• **Assignment**
Every line that includes the word "relative" needs to be copied from the listing.
Start of Exercise data
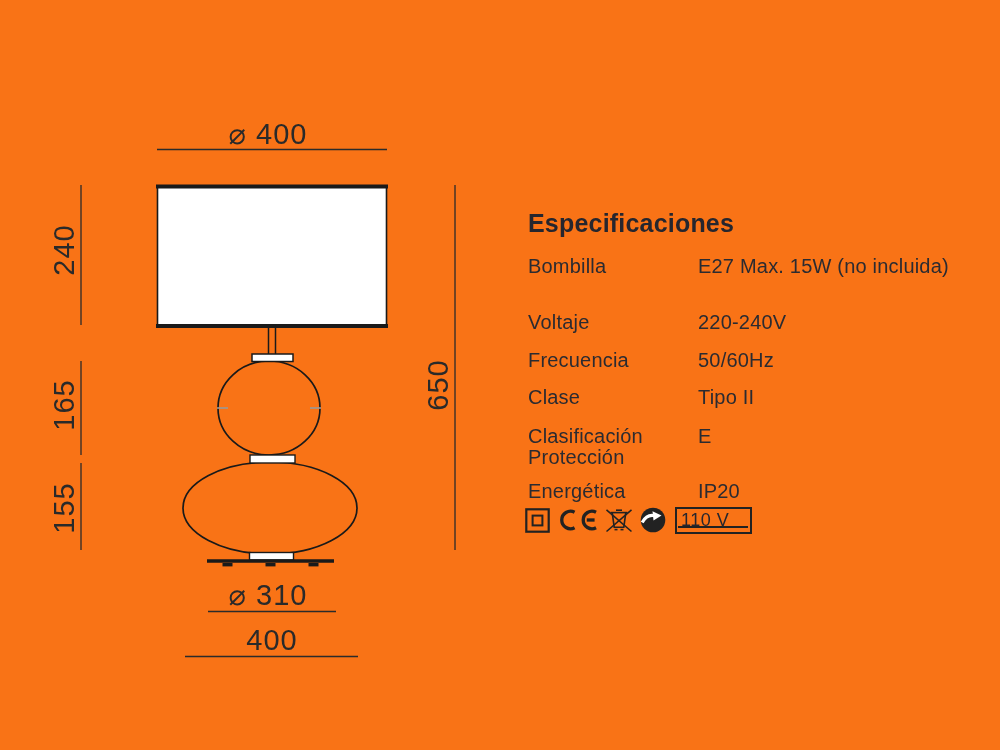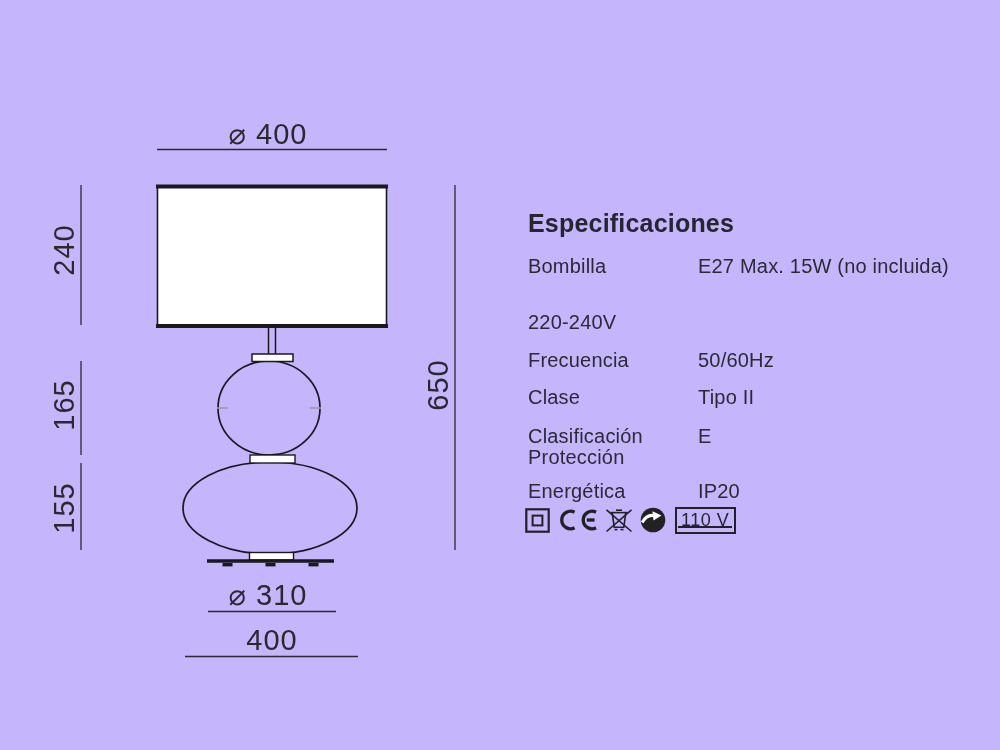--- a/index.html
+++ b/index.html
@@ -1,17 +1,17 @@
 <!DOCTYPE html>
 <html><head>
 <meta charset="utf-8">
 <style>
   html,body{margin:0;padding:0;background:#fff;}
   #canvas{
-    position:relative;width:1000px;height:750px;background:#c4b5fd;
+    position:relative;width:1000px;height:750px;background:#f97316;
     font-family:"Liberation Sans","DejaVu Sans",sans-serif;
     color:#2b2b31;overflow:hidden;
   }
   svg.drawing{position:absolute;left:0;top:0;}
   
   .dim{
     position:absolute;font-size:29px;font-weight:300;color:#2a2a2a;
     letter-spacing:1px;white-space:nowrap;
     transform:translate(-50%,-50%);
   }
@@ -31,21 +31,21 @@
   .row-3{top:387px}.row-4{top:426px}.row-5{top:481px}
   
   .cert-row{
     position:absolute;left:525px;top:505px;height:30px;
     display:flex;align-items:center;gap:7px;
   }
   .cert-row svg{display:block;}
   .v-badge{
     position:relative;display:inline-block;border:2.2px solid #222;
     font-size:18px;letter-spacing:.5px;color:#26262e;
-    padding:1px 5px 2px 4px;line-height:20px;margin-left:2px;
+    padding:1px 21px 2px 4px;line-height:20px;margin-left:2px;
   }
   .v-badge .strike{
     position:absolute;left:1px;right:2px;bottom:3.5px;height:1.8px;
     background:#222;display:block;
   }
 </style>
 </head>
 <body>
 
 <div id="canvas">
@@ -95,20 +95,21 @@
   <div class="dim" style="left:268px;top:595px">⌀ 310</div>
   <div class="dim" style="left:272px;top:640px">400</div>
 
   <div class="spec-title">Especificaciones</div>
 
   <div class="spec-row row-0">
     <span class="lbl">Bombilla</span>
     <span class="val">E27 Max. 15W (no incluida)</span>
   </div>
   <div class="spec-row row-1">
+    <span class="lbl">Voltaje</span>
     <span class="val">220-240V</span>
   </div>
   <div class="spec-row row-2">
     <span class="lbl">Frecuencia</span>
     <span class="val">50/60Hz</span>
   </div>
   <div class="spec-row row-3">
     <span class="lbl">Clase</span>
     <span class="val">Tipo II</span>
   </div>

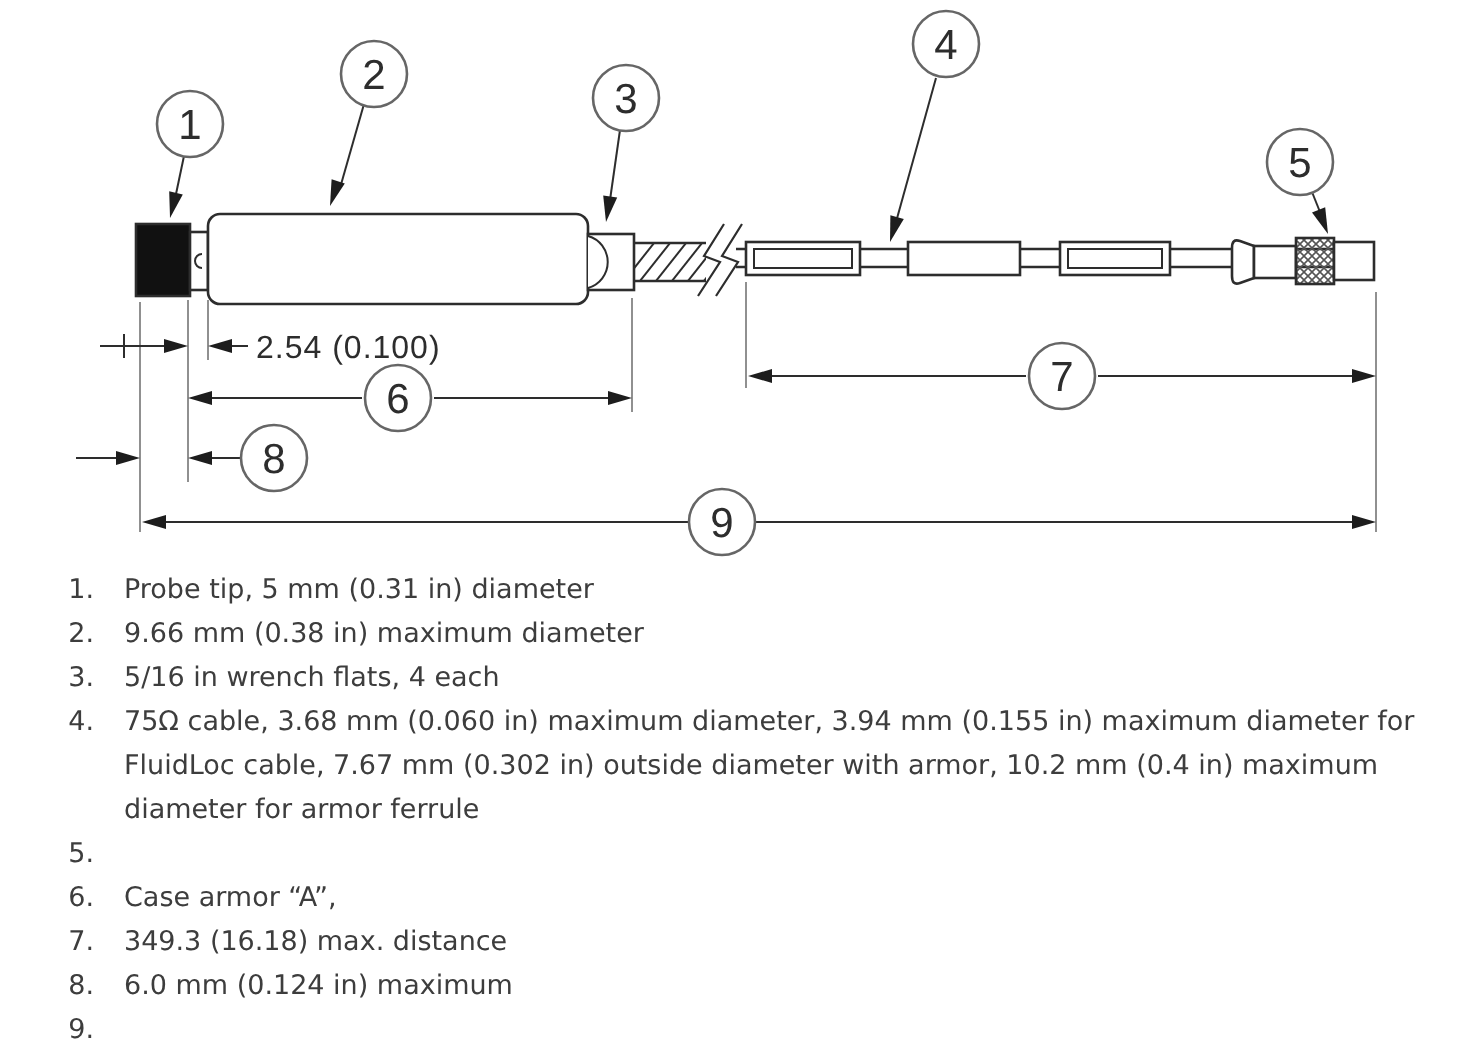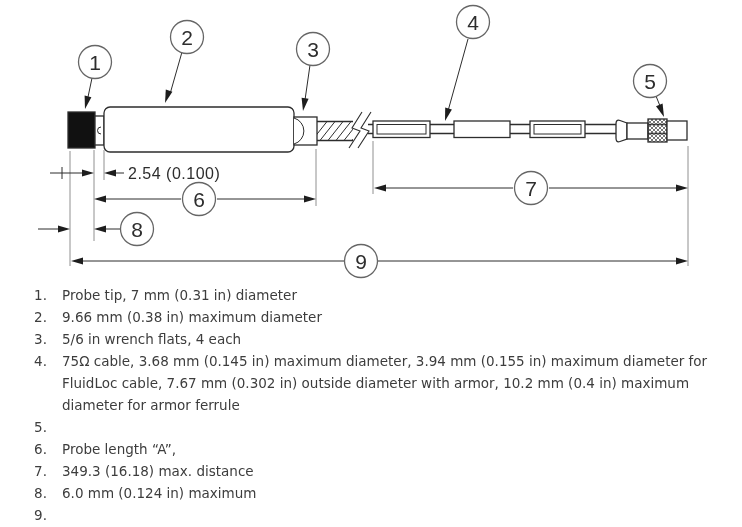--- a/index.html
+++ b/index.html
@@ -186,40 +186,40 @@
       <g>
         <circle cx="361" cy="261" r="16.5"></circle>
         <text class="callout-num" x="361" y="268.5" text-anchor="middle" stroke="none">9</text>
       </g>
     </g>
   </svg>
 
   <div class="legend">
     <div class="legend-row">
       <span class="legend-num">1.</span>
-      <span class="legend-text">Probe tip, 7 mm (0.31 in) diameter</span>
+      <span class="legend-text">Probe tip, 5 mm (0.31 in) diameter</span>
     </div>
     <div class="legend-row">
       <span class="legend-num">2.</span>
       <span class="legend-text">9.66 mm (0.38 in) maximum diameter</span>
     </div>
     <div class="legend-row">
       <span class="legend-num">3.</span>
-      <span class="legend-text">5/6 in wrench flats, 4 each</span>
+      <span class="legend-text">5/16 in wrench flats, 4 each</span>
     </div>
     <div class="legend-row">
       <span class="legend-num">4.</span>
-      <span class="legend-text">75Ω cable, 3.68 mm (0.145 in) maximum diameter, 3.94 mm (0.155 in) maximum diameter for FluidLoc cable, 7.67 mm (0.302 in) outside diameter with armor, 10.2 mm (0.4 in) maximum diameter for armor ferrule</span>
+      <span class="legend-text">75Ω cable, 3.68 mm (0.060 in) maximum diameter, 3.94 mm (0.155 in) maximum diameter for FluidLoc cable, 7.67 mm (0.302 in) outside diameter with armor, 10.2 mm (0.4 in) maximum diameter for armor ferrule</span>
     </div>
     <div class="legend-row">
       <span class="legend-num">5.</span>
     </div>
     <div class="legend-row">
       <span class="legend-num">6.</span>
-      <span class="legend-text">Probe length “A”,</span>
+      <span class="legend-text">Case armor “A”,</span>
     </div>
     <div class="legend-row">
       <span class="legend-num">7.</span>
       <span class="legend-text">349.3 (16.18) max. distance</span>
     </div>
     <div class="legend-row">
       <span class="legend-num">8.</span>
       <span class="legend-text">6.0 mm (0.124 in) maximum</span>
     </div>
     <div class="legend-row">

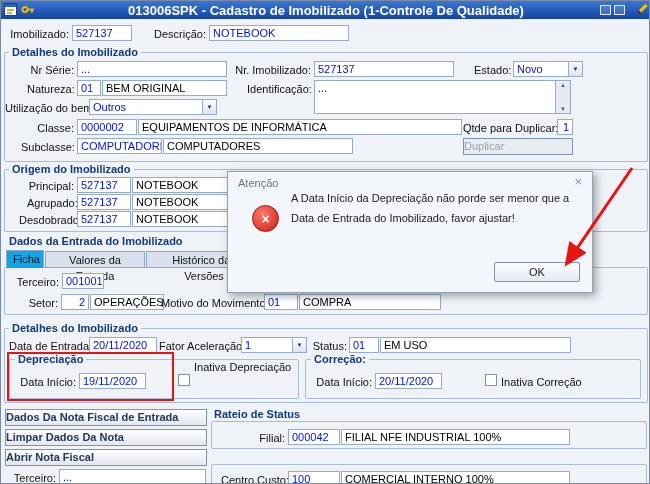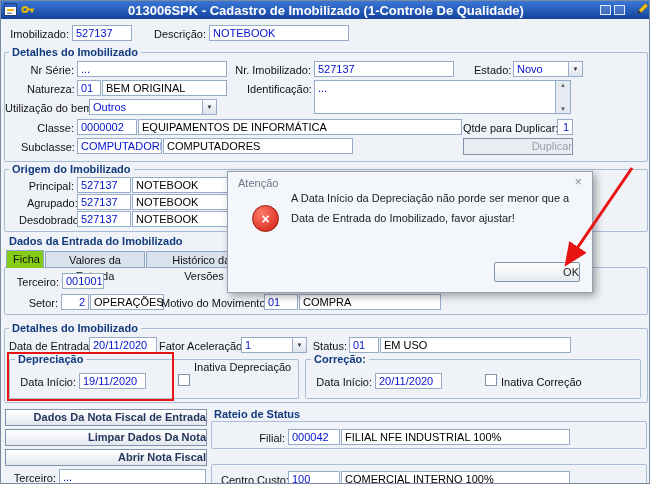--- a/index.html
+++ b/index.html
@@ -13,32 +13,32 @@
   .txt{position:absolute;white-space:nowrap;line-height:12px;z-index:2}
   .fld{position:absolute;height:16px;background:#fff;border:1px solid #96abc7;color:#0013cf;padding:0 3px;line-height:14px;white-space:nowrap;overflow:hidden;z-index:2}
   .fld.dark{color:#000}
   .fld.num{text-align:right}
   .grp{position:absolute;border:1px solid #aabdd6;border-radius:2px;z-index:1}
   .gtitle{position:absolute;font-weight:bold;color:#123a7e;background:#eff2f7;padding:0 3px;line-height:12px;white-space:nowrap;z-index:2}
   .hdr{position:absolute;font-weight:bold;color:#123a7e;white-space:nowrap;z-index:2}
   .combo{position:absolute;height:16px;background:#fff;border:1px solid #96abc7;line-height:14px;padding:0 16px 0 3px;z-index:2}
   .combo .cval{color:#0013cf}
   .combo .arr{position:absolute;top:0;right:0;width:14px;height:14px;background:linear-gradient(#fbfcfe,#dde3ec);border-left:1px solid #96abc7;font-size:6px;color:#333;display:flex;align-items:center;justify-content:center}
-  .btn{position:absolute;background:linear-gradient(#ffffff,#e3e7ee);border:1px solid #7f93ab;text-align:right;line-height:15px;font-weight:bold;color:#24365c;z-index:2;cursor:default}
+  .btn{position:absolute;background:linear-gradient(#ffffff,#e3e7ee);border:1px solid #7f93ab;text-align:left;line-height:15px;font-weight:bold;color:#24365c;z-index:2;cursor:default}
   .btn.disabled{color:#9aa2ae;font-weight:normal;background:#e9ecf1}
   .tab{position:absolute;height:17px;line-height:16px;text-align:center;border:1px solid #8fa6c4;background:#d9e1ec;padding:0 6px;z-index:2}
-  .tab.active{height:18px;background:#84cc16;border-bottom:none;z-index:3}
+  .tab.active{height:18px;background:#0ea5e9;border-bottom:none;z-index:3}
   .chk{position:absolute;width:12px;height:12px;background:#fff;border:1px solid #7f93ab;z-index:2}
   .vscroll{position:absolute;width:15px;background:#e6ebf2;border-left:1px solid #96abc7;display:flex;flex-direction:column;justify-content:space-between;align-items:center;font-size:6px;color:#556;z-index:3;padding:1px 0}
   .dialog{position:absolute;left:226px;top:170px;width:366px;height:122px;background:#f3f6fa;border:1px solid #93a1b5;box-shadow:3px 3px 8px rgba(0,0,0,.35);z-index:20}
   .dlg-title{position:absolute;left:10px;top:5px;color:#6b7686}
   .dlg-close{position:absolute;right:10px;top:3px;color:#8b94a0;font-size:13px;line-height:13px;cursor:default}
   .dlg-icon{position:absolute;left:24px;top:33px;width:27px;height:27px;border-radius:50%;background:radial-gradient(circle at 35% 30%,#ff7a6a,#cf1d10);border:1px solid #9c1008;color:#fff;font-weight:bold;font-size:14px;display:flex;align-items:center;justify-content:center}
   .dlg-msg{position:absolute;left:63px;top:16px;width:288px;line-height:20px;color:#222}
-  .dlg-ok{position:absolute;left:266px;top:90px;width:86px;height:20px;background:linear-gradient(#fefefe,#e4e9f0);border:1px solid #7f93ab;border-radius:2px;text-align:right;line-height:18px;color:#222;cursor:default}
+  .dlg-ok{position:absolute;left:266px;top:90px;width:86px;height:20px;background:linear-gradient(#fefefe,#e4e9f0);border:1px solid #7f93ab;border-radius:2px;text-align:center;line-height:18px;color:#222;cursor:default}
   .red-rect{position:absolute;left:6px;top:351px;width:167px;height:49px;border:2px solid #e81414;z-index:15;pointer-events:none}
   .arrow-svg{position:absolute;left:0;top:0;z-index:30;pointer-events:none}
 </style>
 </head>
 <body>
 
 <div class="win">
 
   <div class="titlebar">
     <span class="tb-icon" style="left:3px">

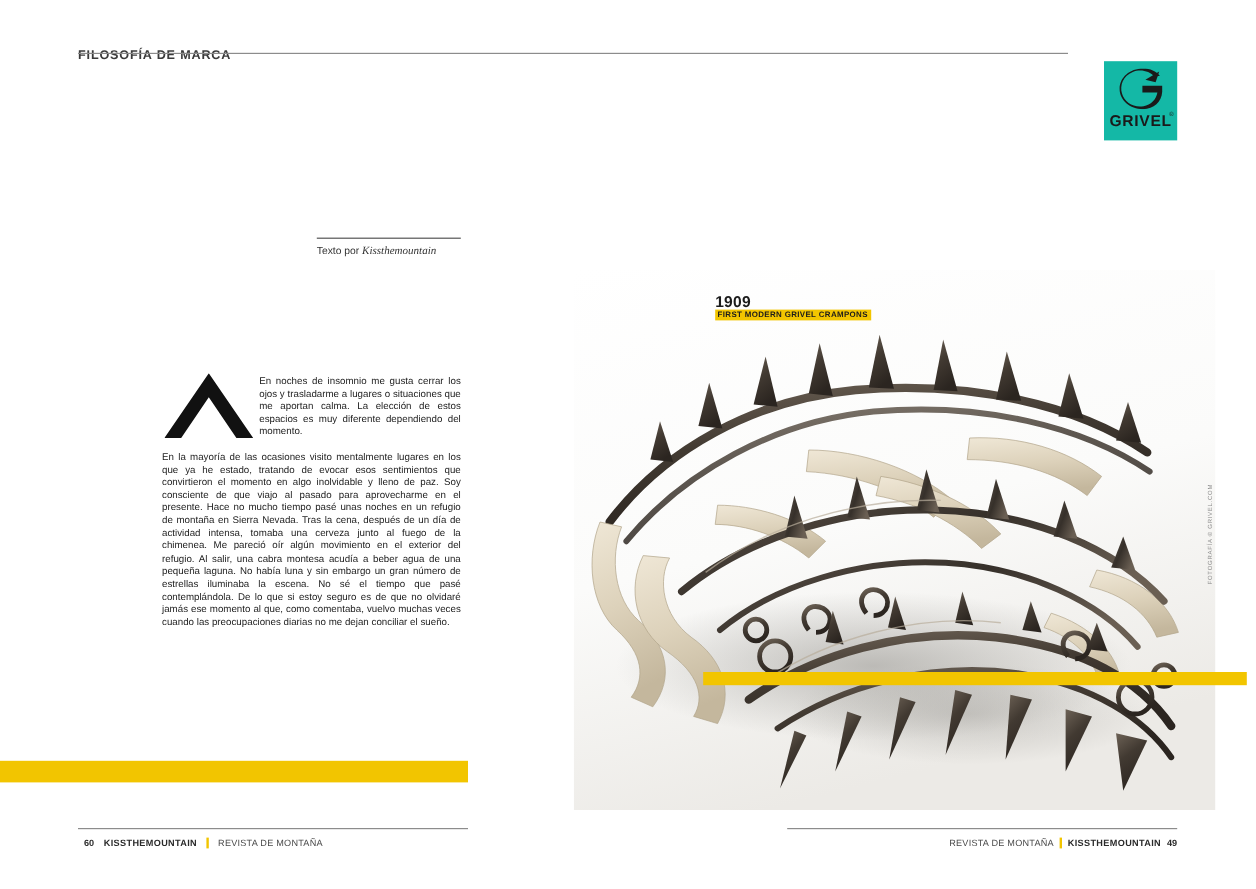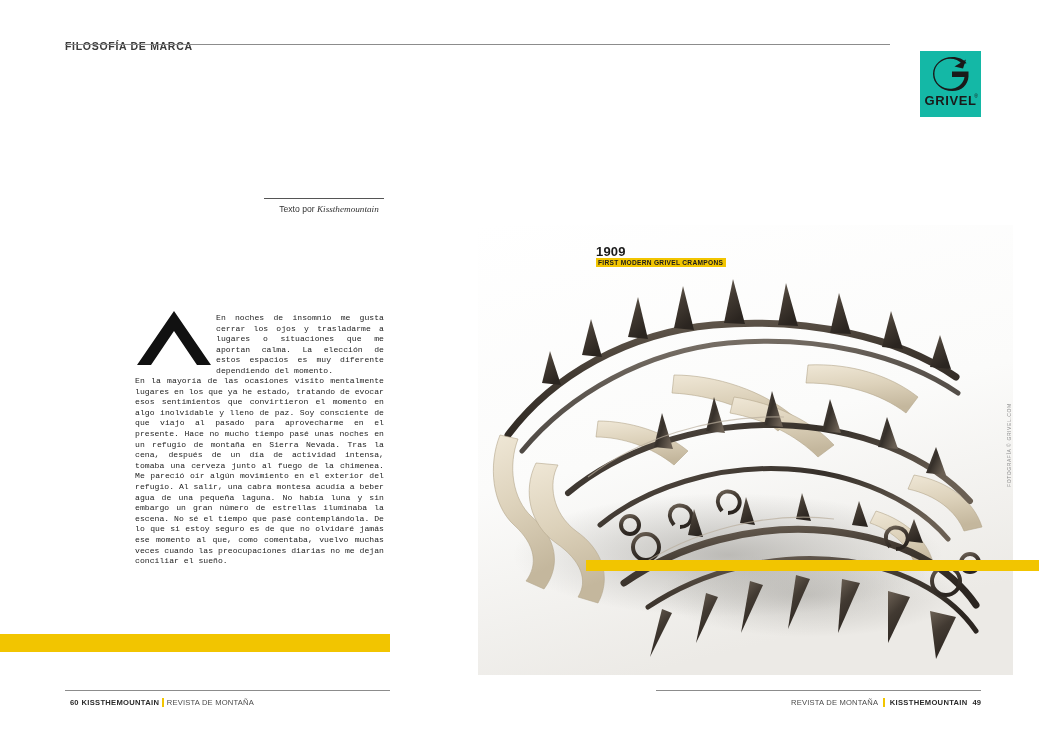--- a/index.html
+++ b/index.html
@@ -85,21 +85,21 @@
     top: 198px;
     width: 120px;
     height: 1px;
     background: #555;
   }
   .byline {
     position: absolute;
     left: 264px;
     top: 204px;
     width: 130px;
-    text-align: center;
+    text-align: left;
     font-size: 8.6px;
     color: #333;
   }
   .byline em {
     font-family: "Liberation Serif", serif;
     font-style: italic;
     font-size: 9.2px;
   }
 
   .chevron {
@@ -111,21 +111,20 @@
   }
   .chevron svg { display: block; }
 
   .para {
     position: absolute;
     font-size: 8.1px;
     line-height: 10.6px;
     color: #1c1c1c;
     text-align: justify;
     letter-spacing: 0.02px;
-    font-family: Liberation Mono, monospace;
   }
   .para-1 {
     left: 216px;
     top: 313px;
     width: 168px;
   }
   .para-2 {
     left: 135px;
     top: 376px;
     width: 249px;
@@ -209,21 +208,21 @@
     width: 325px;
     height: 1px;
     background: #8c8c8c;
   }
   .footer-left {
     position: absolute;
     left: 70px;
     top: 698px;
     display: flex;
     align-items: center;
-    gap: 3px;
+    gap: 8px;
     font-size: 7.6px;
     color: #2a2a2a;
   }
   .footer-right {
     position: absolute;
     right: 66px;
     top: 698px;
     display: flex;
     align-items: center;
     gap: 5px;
End of Exercise data
• **Solution to this task**
-    position:relative;width:1000px;height:750px;background:#c4b5fd;
+    position:relative;width:1000px;height:750px;background:#f97316;
     position:relative;display:inline-block;border:2.2px solid #222;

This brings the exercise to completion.